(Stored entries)
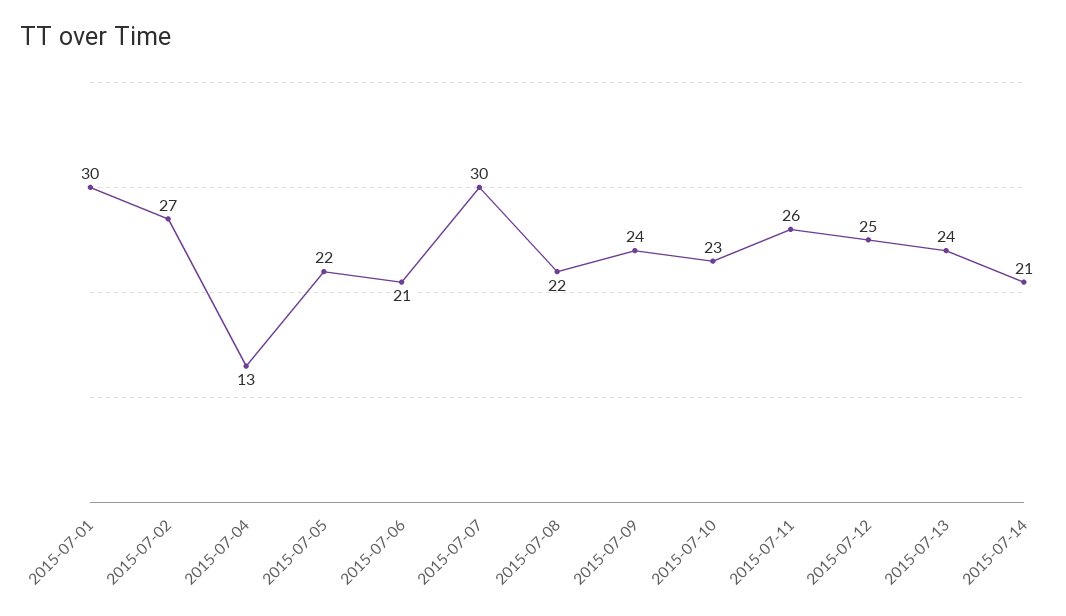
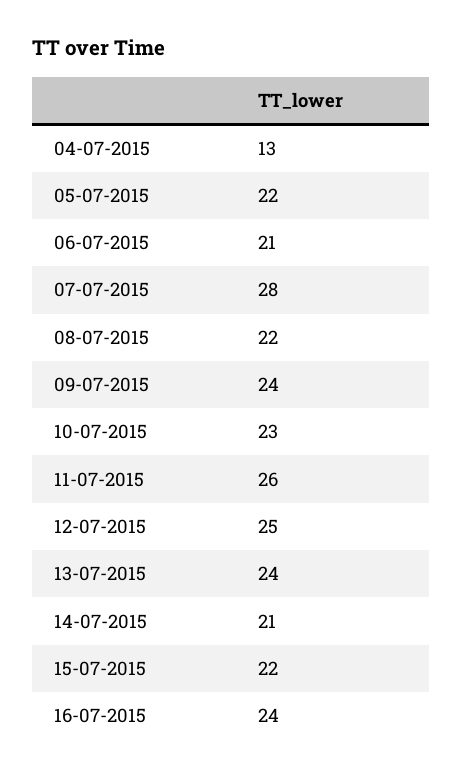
2015-07-01: 30 -> none
2015-07-02: 27 -> none
2015-07-07: 30 -> 28
15-07-2015: none -> 22
16-07-2015: none -> 24

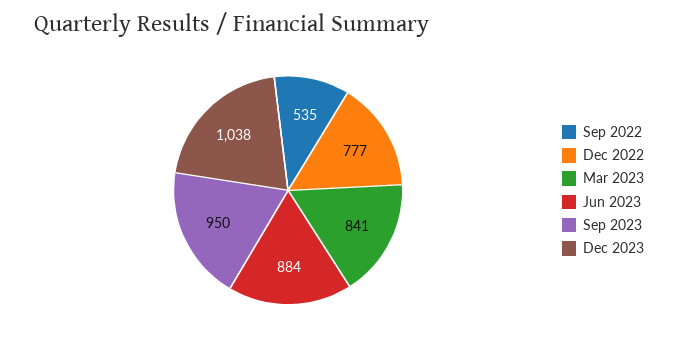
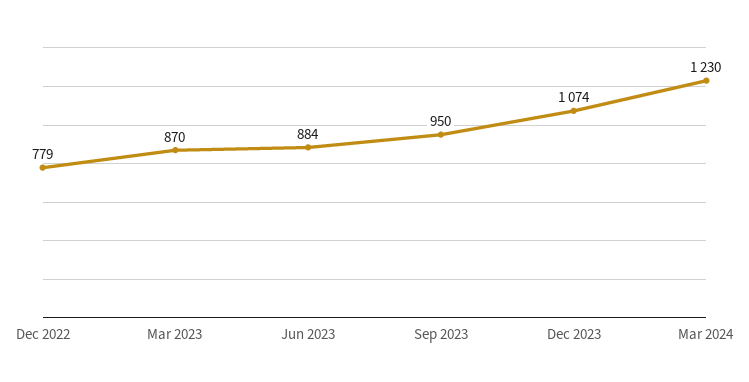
Sep 2022: 535 -> none
Dec 2022: 777 -> 779
Mar 2023: 841 -> 870
Dec 2023: 1038 -> 1074
Mar 2024: none -> 1230

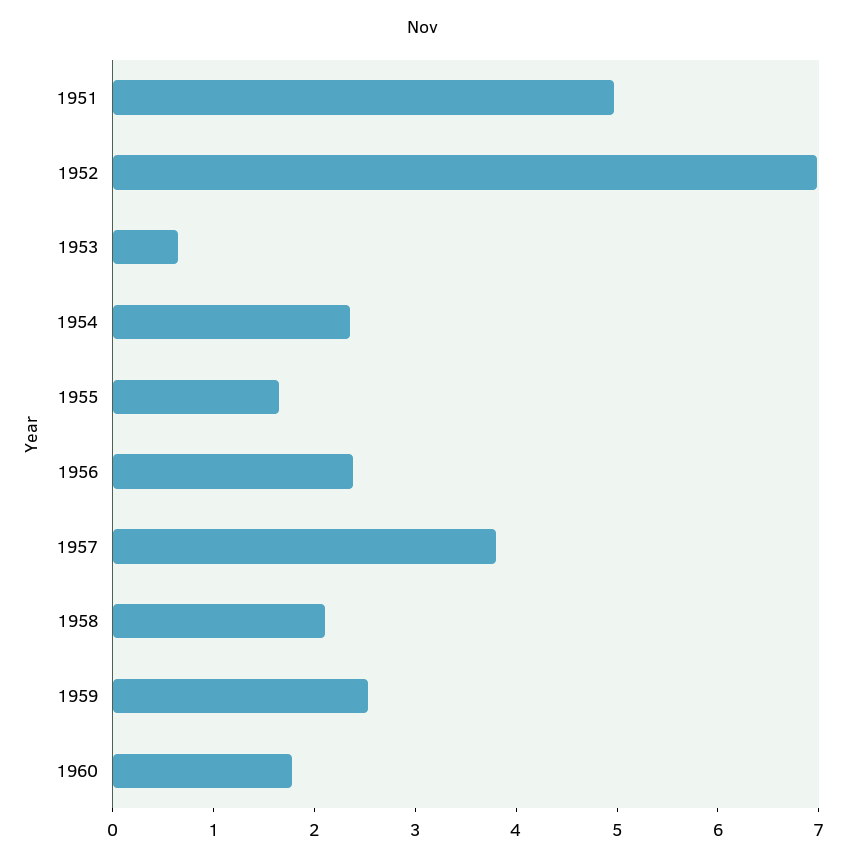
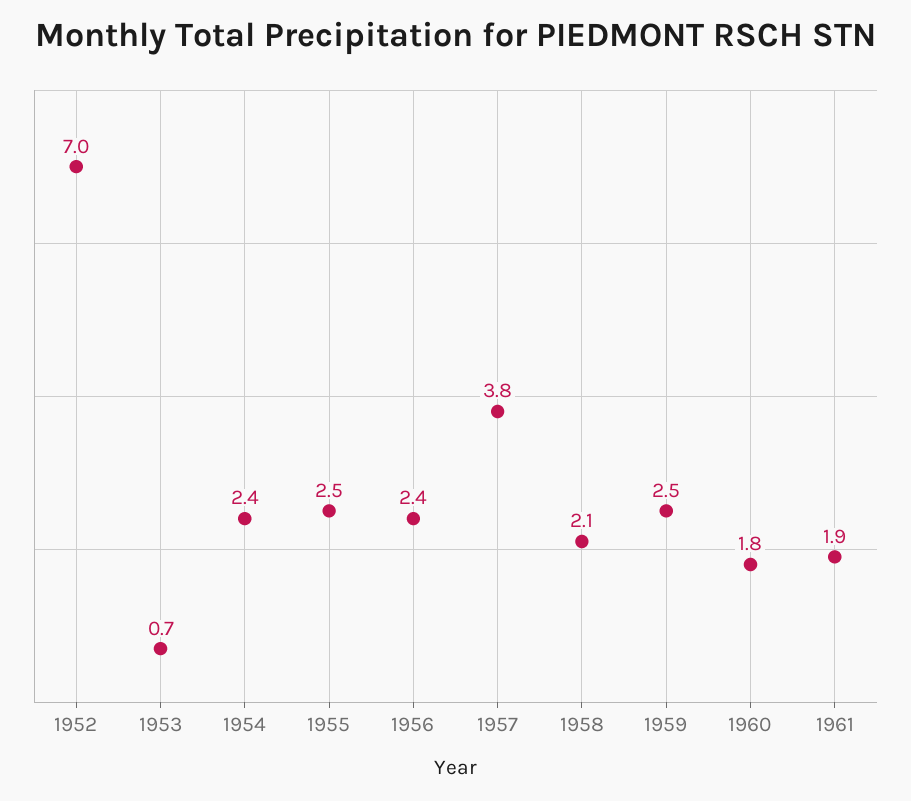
1951: 5 -> none
1955: 1.6 -> 2.5
1961: none -> 1.9

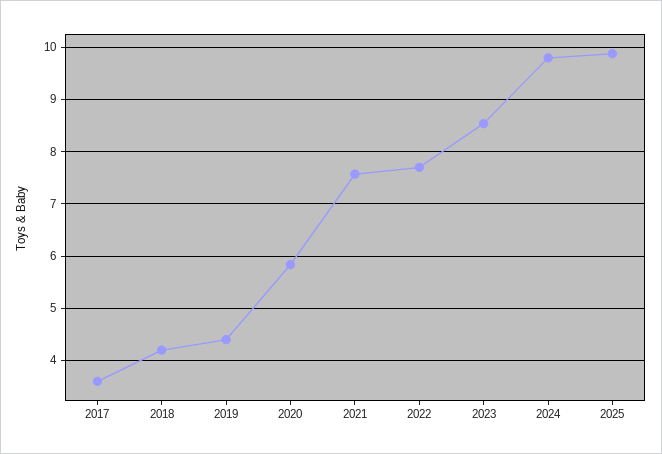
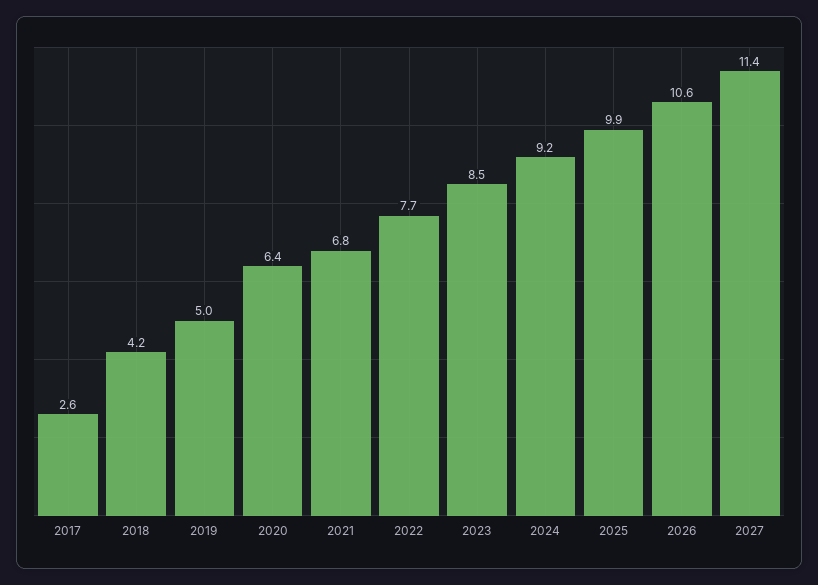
2017: 3.6 -> 2.6
2019: 4.4 -> 5
2020: 5.8 -> 6.4
2021: 7.6 -> 6.8
2024: 9.8 -> 9.2
2026: none -> 10.6
2027: none -> 11.4

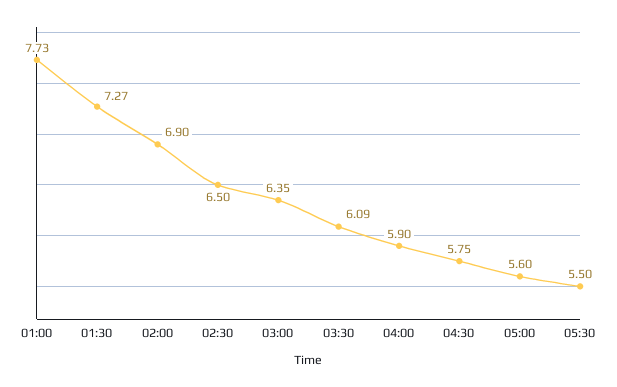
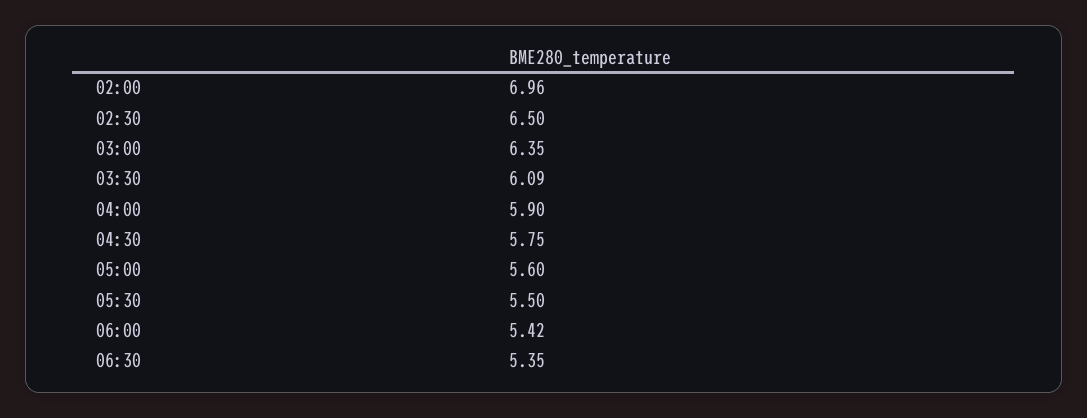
01:00: 7.73 -> none
01:30: 7.27 -> none
02:00: 6.9 -> 6.96
06:00: none -> 5.42
06:30: none -> 5.35

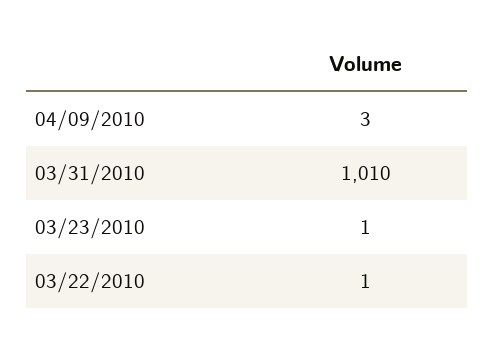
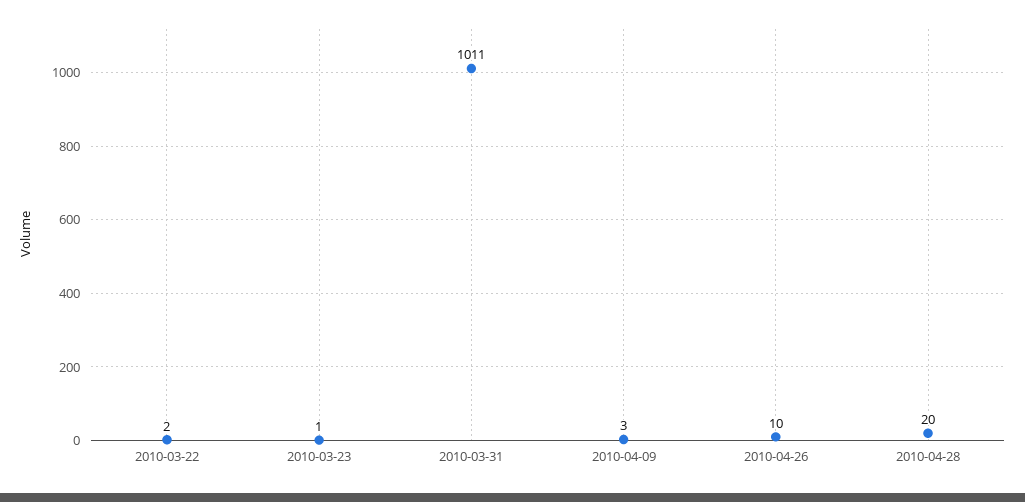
03/31/2010: 1010 -> 1011
03/22/2010: 1 -> 2
2010-04-26: none -> 10
2010-04-28: none -> 20

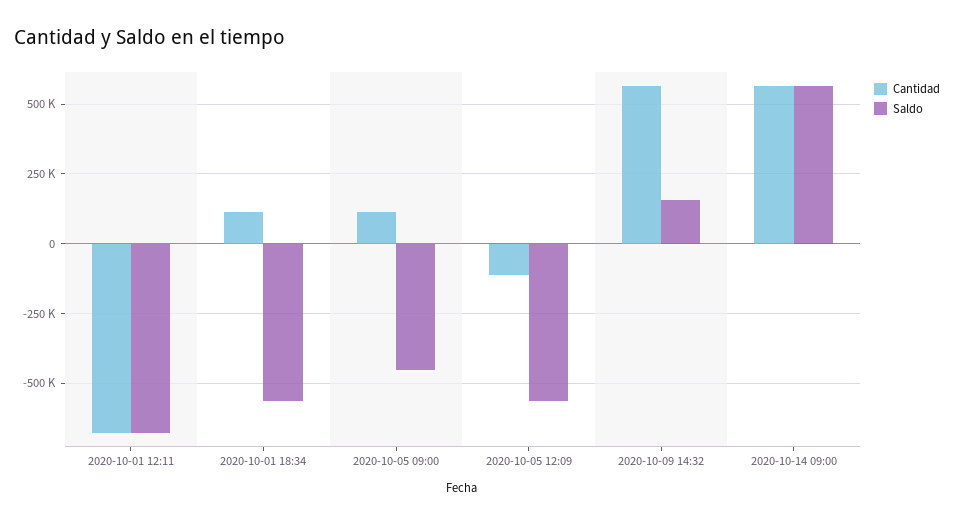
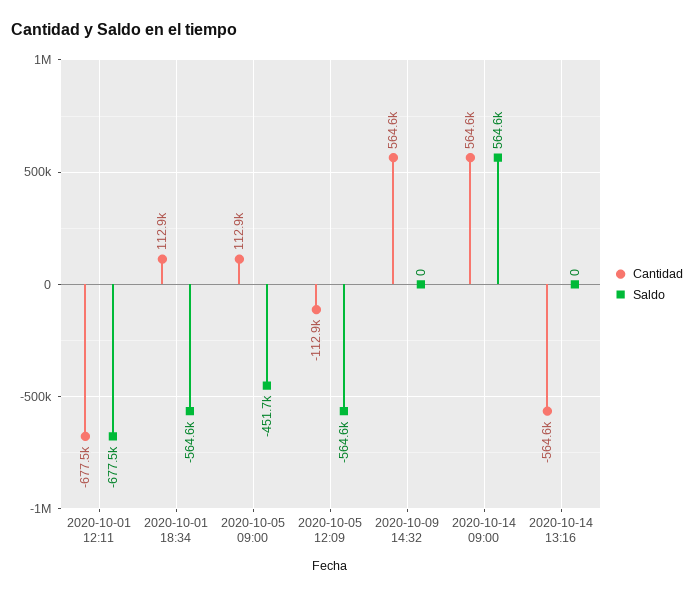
Saldo, 2020-10-09 14:32: 150000 -> 0
Cantidad, 2020-10-14 13:16: none -> -564600
Saldo, 2020-10-14 13:16: none -> 0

• WHAT IS NEEDED
Because pictures are not wanted, give every entry above again exactly without them.

• THE COMPLETED TASK
2015-07-01: 30 -> none
2015-07-02: 27 -> none
2015-07-07: 30 -> 28
15-07-2015: none -> 22
16-07-2015: none -> 24

Sep 2022: 535 -> none
Dec 2022: 777 -> 779
Mar 2023: 841 -> 870
Dec 2023: 1038 -> 1074
Mar 2024: none -> 1230

1951: 5 -> none
1955: 1.6 -> 2.5
1961: none -> 1.9

2017: 3.6 -> 2.6
2019: 4.4 -> 5
2020: 5.8 -> 6.4
2021: 7.6 -> 6.8
2024: 9.8 -> 9.2
2026: none -> 10.6
2027: none -> 11.4

01:00: 7.73 -> none
01:30: 7.27 -> none
02:00: 6.9 -> 6.96
06:00: none -> 5.42
06:30: none -> 5.35

03/31/2010: 1010 -> 1011
03/22/2010: 1 -> 2
2010-04-26: none -> 10
2010-04-28: none -> 20

Saldo, 2020-10-09 14:32: 150000 -> 0
Cantidad, 2020-10-14 13:16: none -> -564600
Saldo, 2020-10-14 13:16: none -> 0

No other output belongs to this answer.